Israel’s killing machine is flattening Gaza, killing women and children without any concern for human lives. Under the pretext of home-made rockets fired from Gaza and despite being super-secure with its anti-missile systems and shelters, Israel is out there to turn the small Palestinian open prison into a hell on earth.

Israeli Prime Minister Benjamin Netanyahu wins accolades among hawks with Israel’s assault on Gaza. There is another leader who benefits from the tragedy in Gaza: Turkey’s prime minister who is skilled in exploiting Arab causes for his own political ambitions. Now it is time for Arabs to reject another leader who only makes empty promises for political ends.

Erdogan’s political career is awash with combative speeches but there is no single case in which his government was successful in settling down a lingering problem in its neighborhood. If blame is to be doled out to perpetrators of unceasing bloodshed in northern Africa and the Middle East, Ankara will get a lion’s share for failing to wield its tremendous credibility and soft power in cultivating friendships, preserving dialogues among neighbors and reducing strained tensions.

Erdogan’s political career is awash with combative speeches but there is no single case in which his government was successful in settling down a lingering problem in its neighborhood.

Mahir Zeynalov

The quick fall of the Tunisian leadership at the outset of turmoil in the Arab world falsely convinced Ankara that Turkey should throw its weight behind the masses seeking fundamental political transformations in their countries, it seems. That turned out to be a complete mistake with consequences of catastrophic proportions.

How could Turkey help?

In 2008, Syria and Israel made substantial progress in their historic peace talks under Turkish auspices. Erdogan’s contribution to the negotiations was undeniable. In their last meeting in December 2008, Syrian and Israeli delegations were agreed on most thorny issues regarding the occupied Golan Heights bar a single phrase that Israel interpreted broadly. Tackling that, occupation in the Golan Heights would end and both countries would be make peace thanks to Ankara’s tireless efforts.

While Turkish mediators were expecting a response from the Israeli side after their internal negotiations, news reports showed that Israel had launched a wide Gaza offensive. Turkey quickly dropped the negotiations and Erdogan started pompous speeches against Israel. When he walked off the stage in Davos in January 2009, after a spat with moderator David Ignatius, he thought he made a big mistake by alienating key ally Israel.

Several hours later, Erdogan spoke in a press conference and said he was only reacting to the moderator, not Peres. After he returned home, however, he was given a hero’s welcome and he received thousands of greetings from the Arab world. It seems he liked it. He pretended as if he was confronting Israel over the Palestinian cause.
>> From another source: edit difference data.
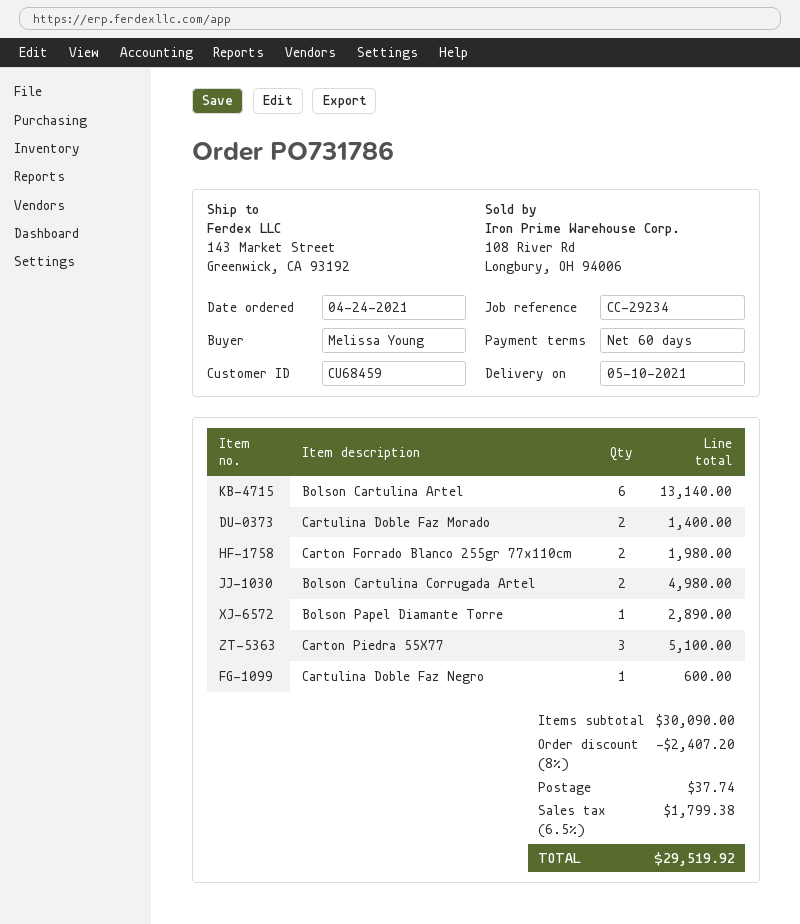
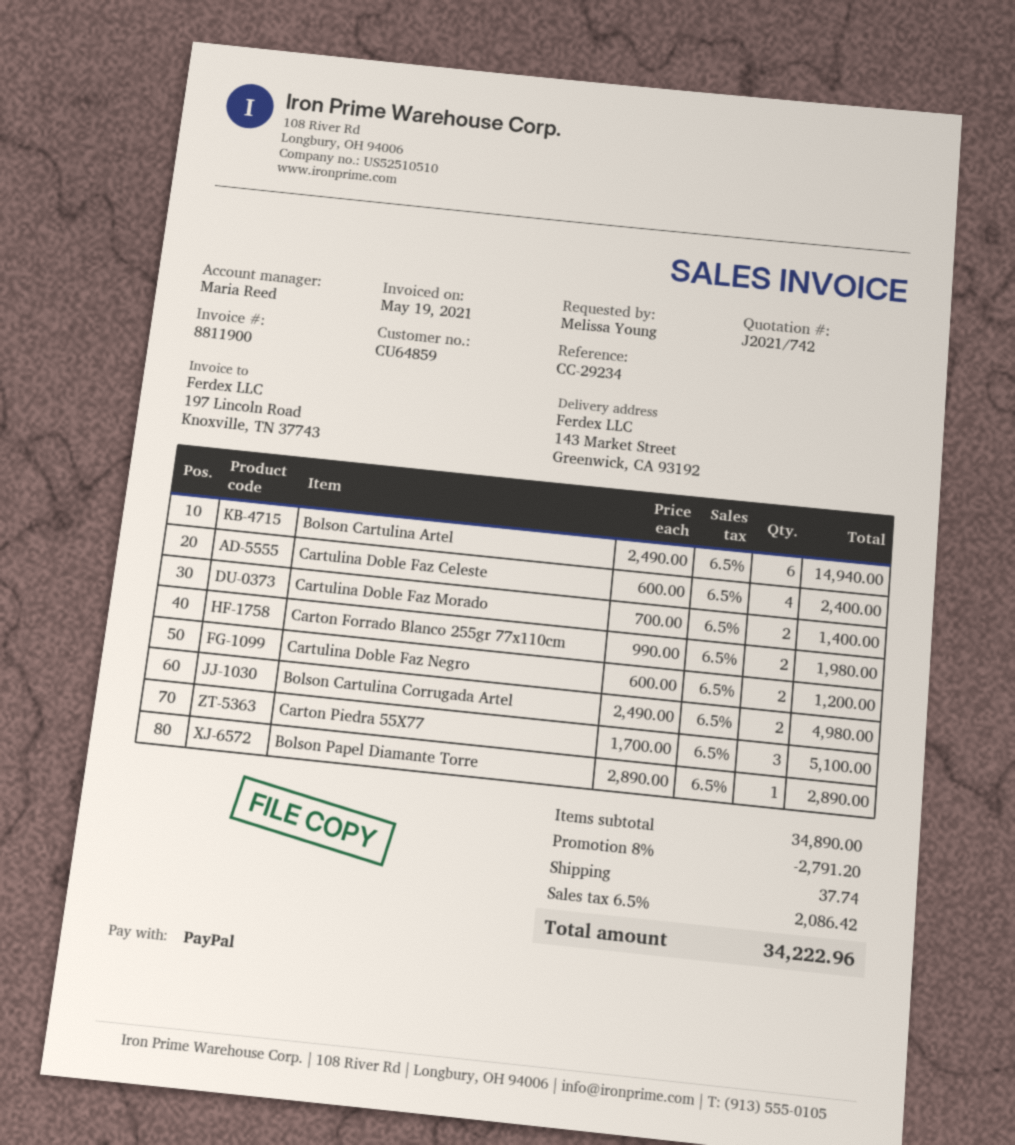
customer number: CU68459 -> CU64859
Bolson Cartulina Artel: 6 for 13140.00 -> 6 for 14940.00
Cartulina Doble Faz Negro: 1 for 600.00 -> 2 for 1200.00
Cartulina Doble Faz Celeste: none -> 4 for 2400.00
subtotal: 30090.00 -> 34890.00
discount: 8% = 2407.20 -> 8% = 2791.20
tax: 6.5% = 1799.38 -> 6.5% = 2086.42
total: 29519.92 -> 34222.96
What he was doing, however, was securing his position as the “savior of the Islamic world.”

Iran seized the opportunity by using Erdogan’s desire to be popular among Arabs for its domination of the neighborhood. Tehran asked for Turkey’s help in countering NATO and defying international sanctions over its suspected nuclear program. Ankara’s ties with Washington hit historic lows thanks to Iran’s insidious game. Months later, at the advice and assistance of Iranians and their proxies in Turkey, a Turkish charity called IHH (İnsani Yardım Vakfı) organized an international convoy aimed at breaching the Israeli-Egyptian embargo on Gaza . I believe they knew that they would be confronted by Israel and there could be bloodshed. Several lawmakers with the Turkish ruling party AKP refused to travel in the Mavi Marmara at the last minute after getting a tip that Israel’s raid could be deadly, according to my sources. Ankara did nothing to stop the convoy although it seems it had solid intelligence that there would be bloodshed. Ten Turks died and Turkey was humiliated in international arena.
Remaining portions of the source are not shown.